We start every cloud cost engagement the same way: pull 90 days of Cost Explorer data, enable AWS Cost Anomaly Detection, and tag every resource with team and service labels. Most clients haven't done comprehensive tagging, so the first week is largely archaeology — figuring out what each resource actually does and who owns it.

Finding 1: Oversized EC2 Instances (₹1.8L/month saved)

The client was running production workloads on m5.2xlarge instances (8 vCPU, 32GB RAM). CloudWatch metrics showed average CPU utilisation of 8% and memory at 22%. We right-sized to m5.large (2 vCPU, 8GB RAM) with auto-scaling policies that scale up during peak hours. Same performance, 75% lower instance cost. This is the single most common waste pattern we see — instances provisioned for peak load that run at 10% the rest of the time.

Finding 2: No Reserved Instance Coverage (₹1.2L/month saved)

The client was running 100% On-Demand instances. For workloads running 24/7, Reserved Instances (1-year, no upfront) provide roughly 40% savings versus On-Demand. We identified the stable baseline load — instances that were always running — and converted them to Reserved Instances. This single change saved ₹1.2L/month with zero operational change.

Finding 3: S3 Storage Sprawl (₹60K/month saved)

Four years of application logs, database backups, and user-uploaded files were sitting in S3 Standard storage. Logs older than 30 days were never accessed. Database backups older than 90 days were kept "just in case." We implemented lifecycle policies: logs move to S3 Intelligent-Tiering after 30 days and expire after 365 days; backups move to Glacier after 90 days and expire after 7 years. The storage bill dropped 70%.

Finding 4: Forgotten Resources (₹40K/month saved)

Three EC2 instances from a decommissioned staging environment were still running. Two RDS instances from an old client project had never been terminated.
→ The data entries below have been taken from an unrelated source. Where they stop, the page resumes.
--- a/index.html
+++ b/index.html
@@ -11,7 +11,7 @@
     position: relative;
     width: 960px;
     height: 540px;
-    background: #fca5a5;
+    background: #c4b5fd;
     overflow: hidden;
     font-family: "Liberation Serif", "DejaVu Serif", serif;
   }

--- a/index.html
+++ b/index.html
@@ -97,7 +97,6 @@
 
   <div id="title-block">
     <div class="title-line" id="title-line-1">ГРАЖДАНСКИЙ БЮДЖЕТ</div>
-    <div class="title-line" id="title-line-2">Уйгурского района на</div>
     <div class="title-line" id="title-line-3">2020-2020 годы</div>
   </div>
Six Elastic IPs were allocated but unattached (AWS charges for unattached EIPs). Terminating these idle resources saved ₹40K/month instantly.

The Lesson

Cloud cost management isn't a one-time activity — it's an ongoing discipline. The client's bill had grown because their team was focused on shipping, not infrastructure hygiene. We set up monthly Cost Explorer reports, budget alerts at 80% and 100% of target spend, and a quarterly infrastructure review as part of their engineering calendar. The goal is to catch cost growth before it becomes a crisis.